- Activity: Please return every line below that contains the string "source".
↓↓↓
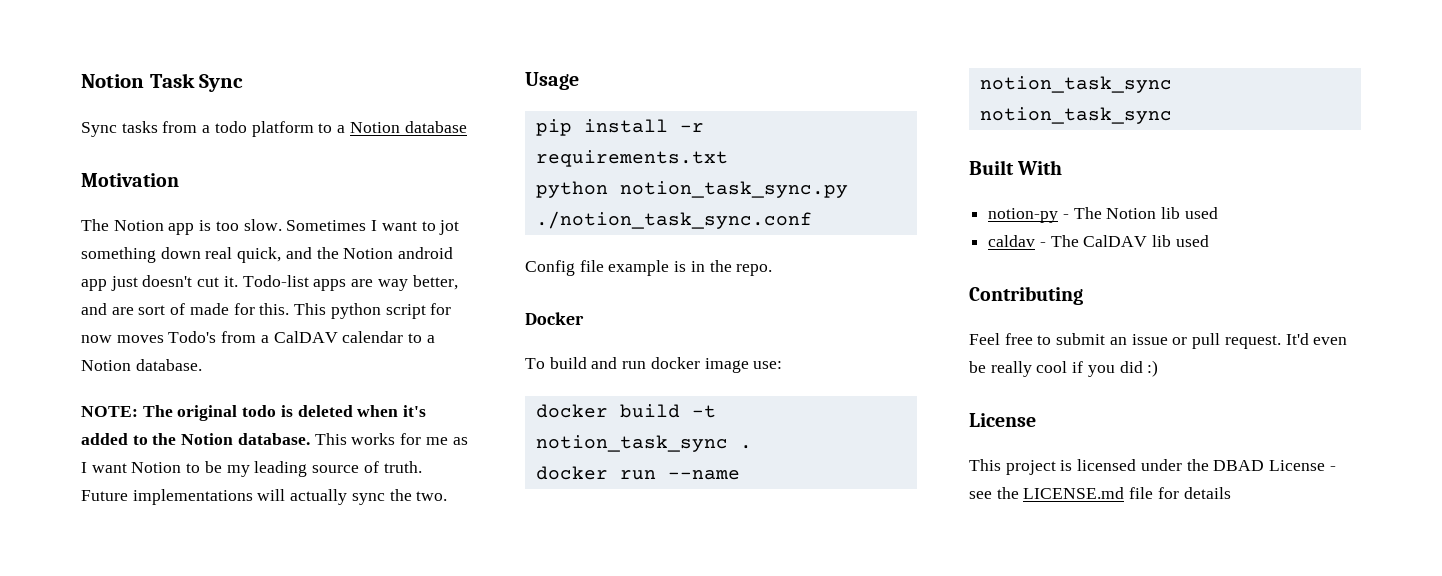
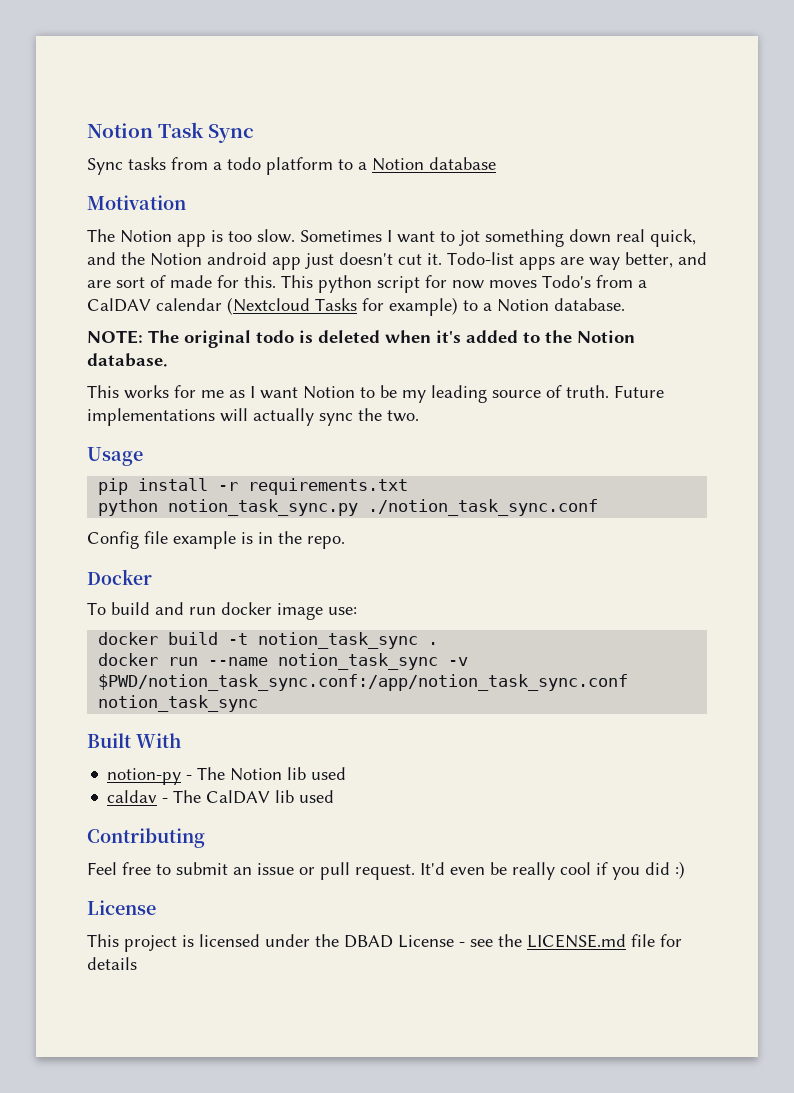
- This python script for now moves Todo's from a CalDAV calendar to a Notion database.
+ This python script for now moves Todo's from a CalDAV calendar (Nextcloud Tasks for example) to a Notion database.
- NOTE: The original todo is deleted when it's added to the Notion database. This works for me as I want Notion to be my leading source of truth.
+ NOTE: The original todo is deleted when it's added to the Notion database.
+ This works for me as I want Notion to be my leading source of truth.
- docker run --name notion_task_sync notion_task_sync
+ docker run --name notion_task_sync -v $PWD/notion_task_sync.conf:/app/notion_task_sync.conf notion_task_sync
↑↑↑
- Solved problem:
- NOTE: The original todo is deleted when it's added to the Notion database. This works for me as I want Notion to be my leading source of truth.
+ This works for me as I want Notion to be my leading source of truth.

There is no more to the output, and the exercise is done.